The arguments in favor of Ex-Im usually focus on one secondary aspect of its function. Few are making reasoned arguments that recognize and embrace Ex-Im’s core function as an instrument of strategic trade policy designed to increase the profits of U.S.-based corporations at the expense of U.S. taxpayers and foreign corporations. But that is the case that was made in the strategic trade literature of the 1980s and largely rejected for practical application by the same researchers as the theory deepened and was disciplined by the data. And that is the case that explains the bulk of Ex-Im’s activities.
In fact, the case for Ex-Im is so narrow that a robust case against Ex-Im could be made consisting only of the caveats of its proponents.
For example, Krugman’s case for Ex-Im is that it can successfully shift profits from Airbus to Boeing (but only under current conditions). When he says that “mercantilism works,” he means that “countries that subsidize exports and restrict imports actually do gain at their trading partners’ expense.” Ex-Im is a distasteful trade war salvo at best, especially since it principally targets Europe and Japan, whose economies are even weaker than America’s at the moment.
Smith’s case for Ex-Im includes the caveat, “I don’t actually know if the Ex-Im Bank is good for efficiency.” If readers are still unconvinced, he goes on, “Ex-Im Bank certainly creates losers, certainly helps politically connected large corporations, and is certainly a corporatist institution.”
Donnelly’s case for Ex-Im is the ugliest: “Wise strategy embraces an ally, defeats an adversary, and bribes a client. With the Ex-Im Bank, the bribery comes on the installment plan.” Apart from the facts that Ex-Im is designed to defeat allies and regularly embraces adversaries, bribery is unbecoming.

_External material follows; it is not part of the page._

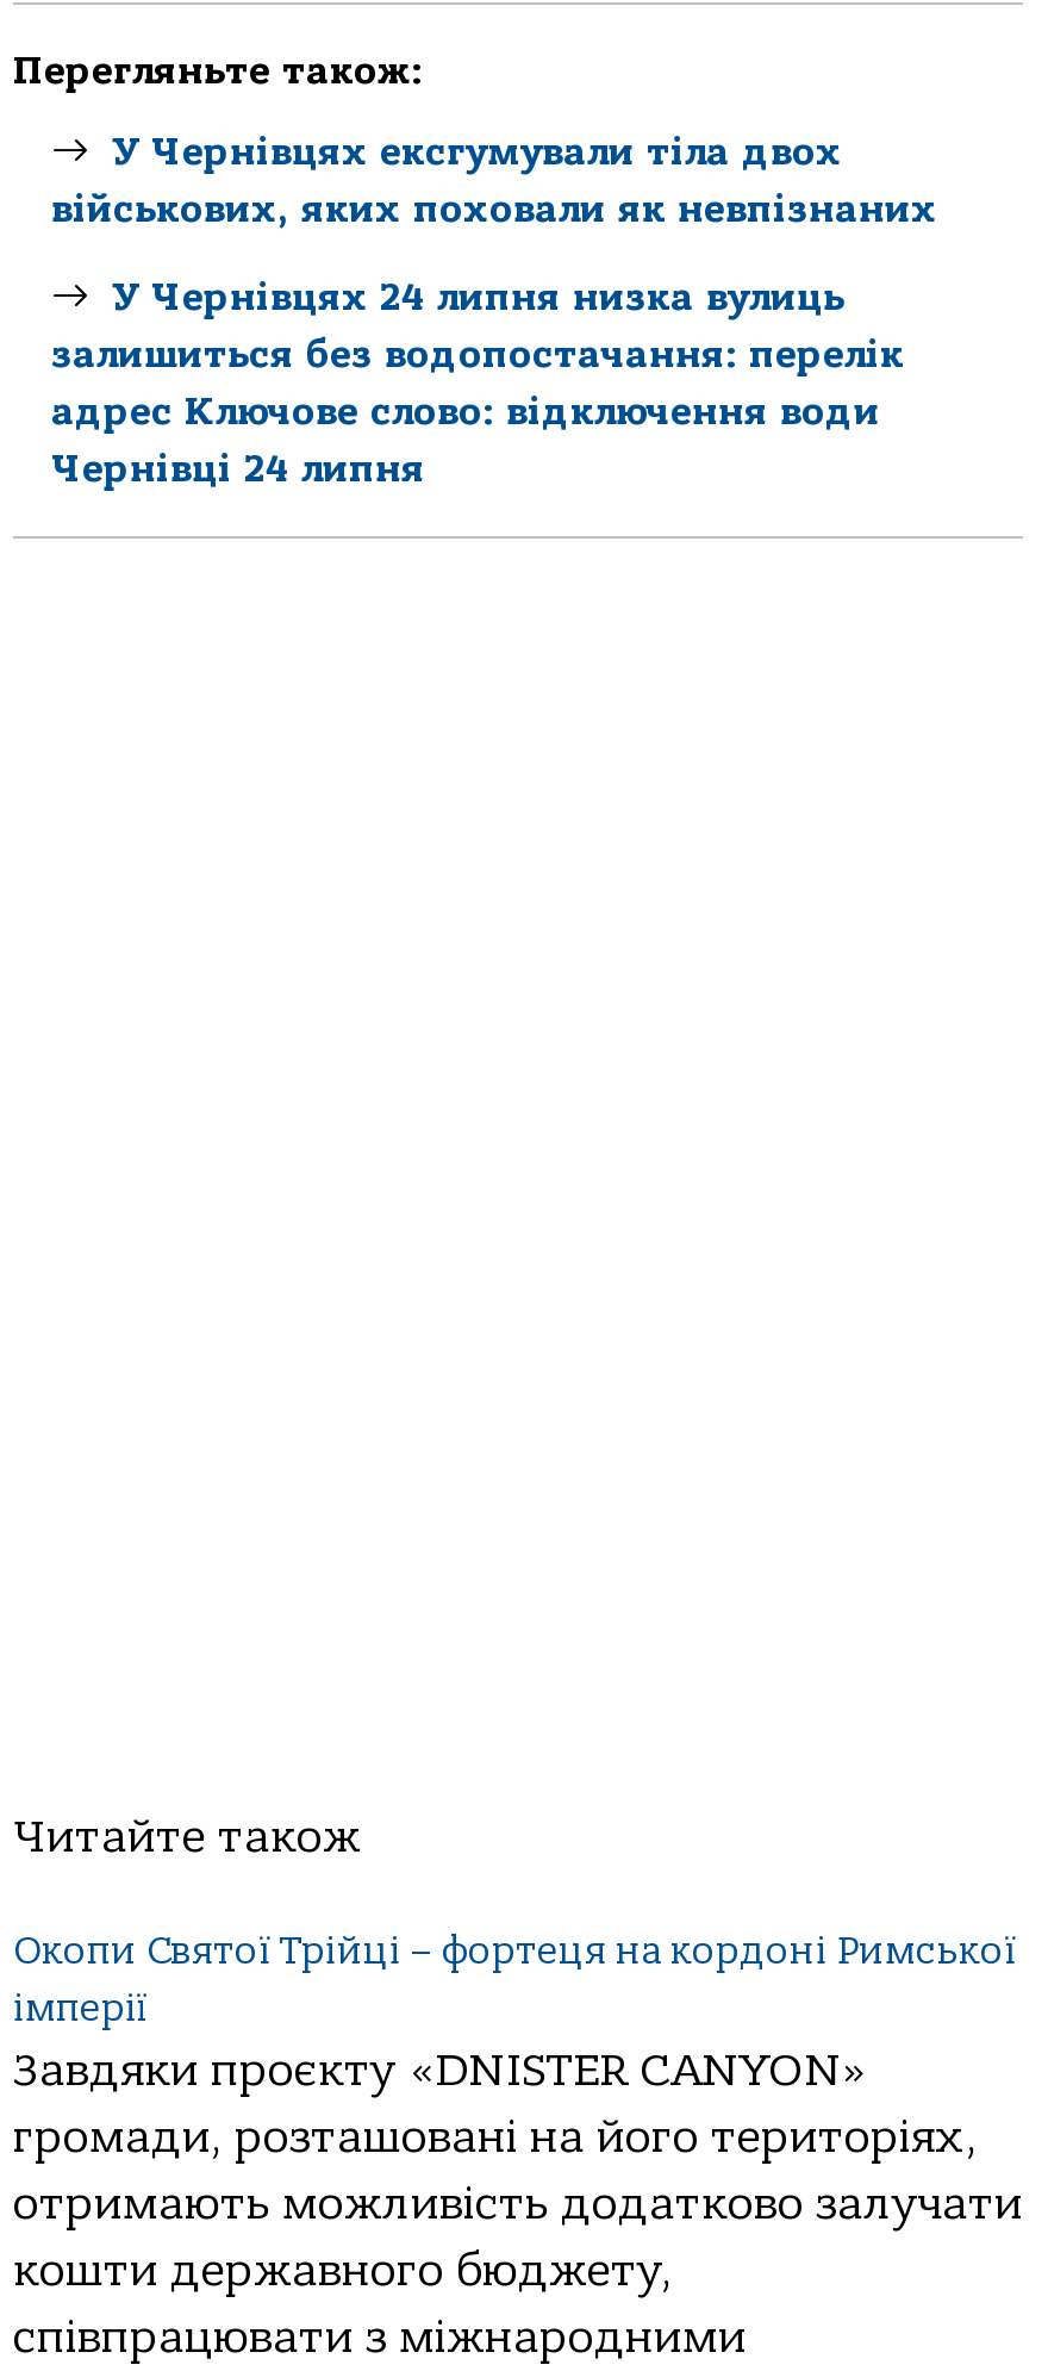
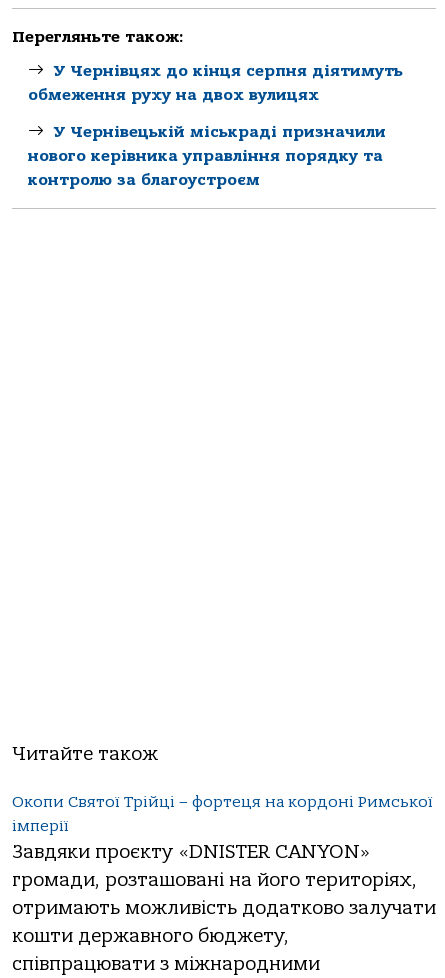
[51,131,937,231] У Чернівцях ексгумували тіла двох | військових, яких поховали як невпізнаних -> [28,62,403,104] У Чернівцях до кінця серпня діятимуть | обмеження руху на двох вулицях
[51,275,904,490] У Чернівцях 24 липня низка вулиць | залишиться без водопостачання: перелік | адрес Ключове слово: відключення води | Чернівці 24 липня -> [28,123,386,189] У Чернівецькій міськраді призначили | нового керівника управління порядку та | контролю за благоустроєм

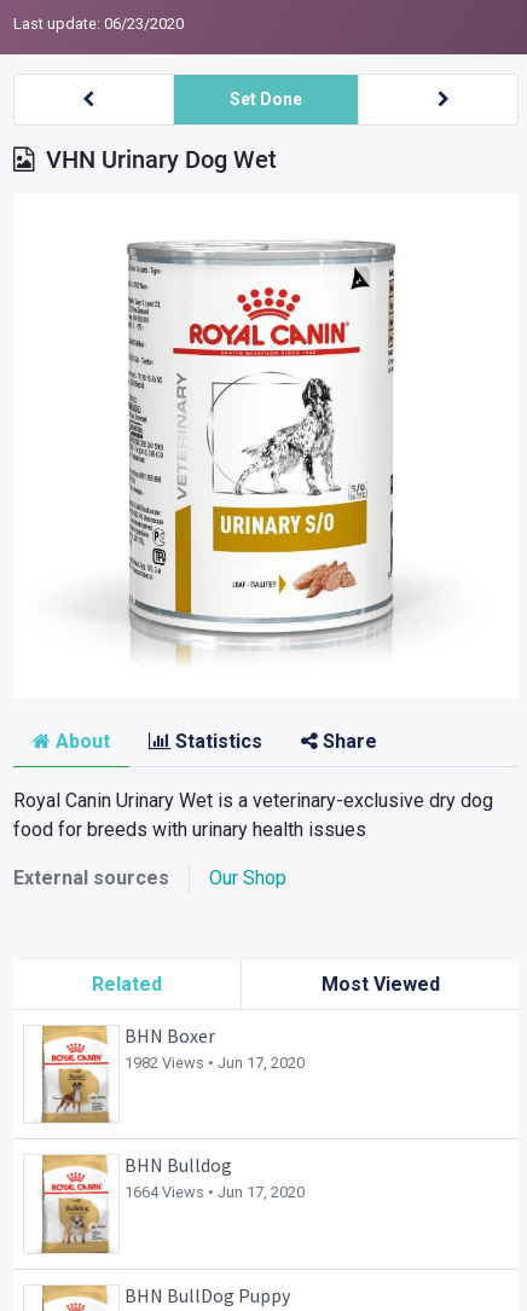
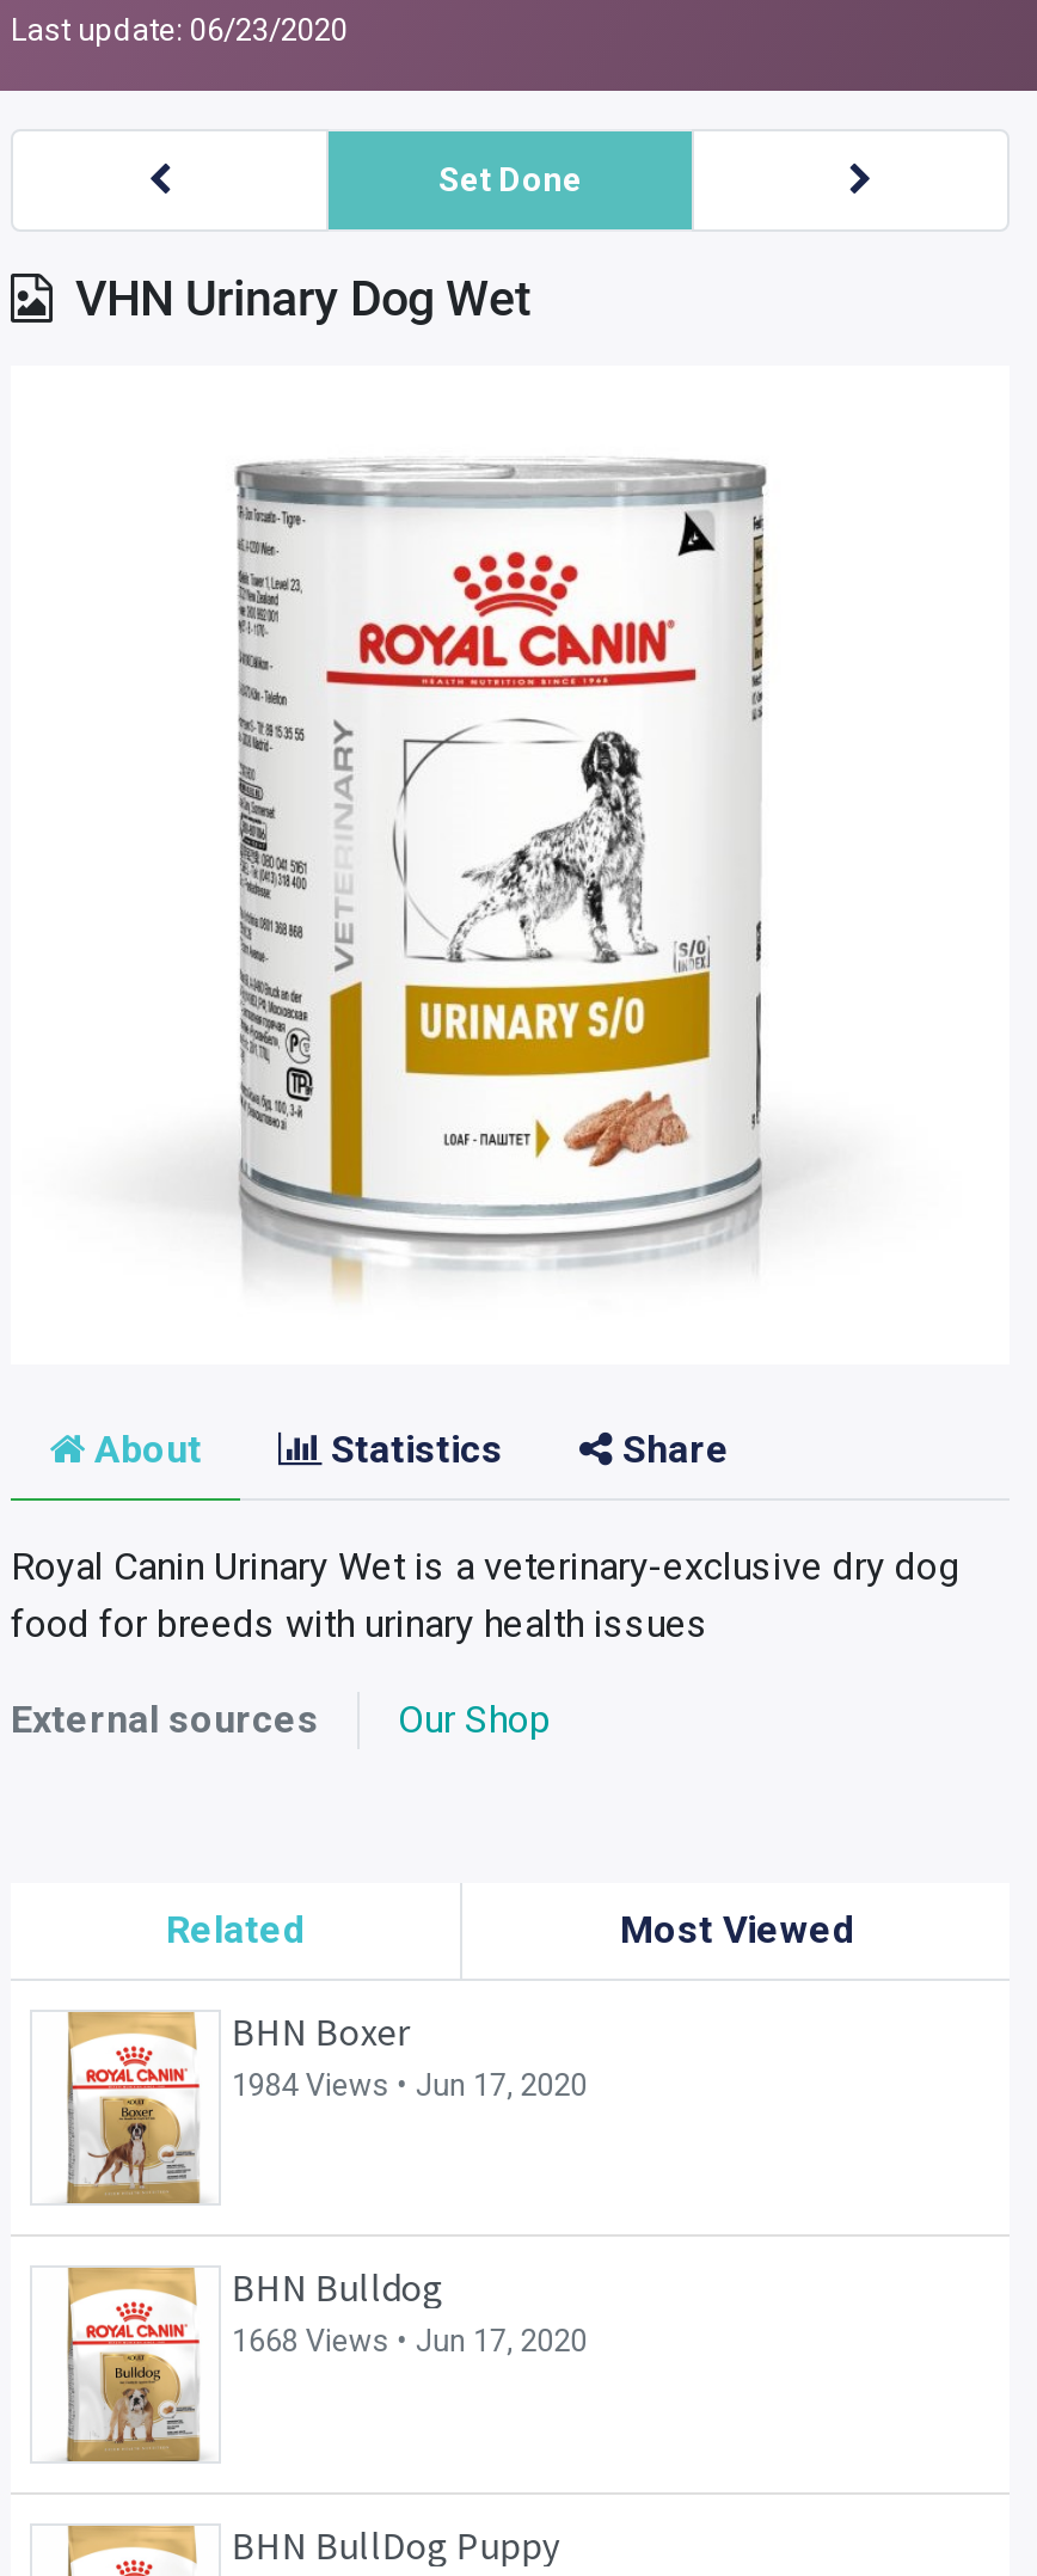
[125,1054,305,1072] 1982 Views • Jun 17, 2020 -> [232,2067,588,2103] 1984 Views • Jun 17, 2020
[125,1183,305,1202] 1664 Views • Jun 17, 2020 -> [232,2324,588,2360] 1668 Views • Jun 17, 2020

The theoretical models that attempted to justify the existence of export subsidies were shown to depend on a very narrow set of assumptions. Empirical evaluation of those models found even less certainty—even in the cases that best matched the narrow assumptions, reality was too complex. There never was, nor is there now, a good economic case for export subsidies, nor, by extension, for the existence of the Export-Import Bank.
—Salim Furth, PhD, is Senior Policy Analyst in Macroeconomics in the Center for Data Analysis, of the Institute for Economic Freedom and Opportunity, at The Heritage Foundation.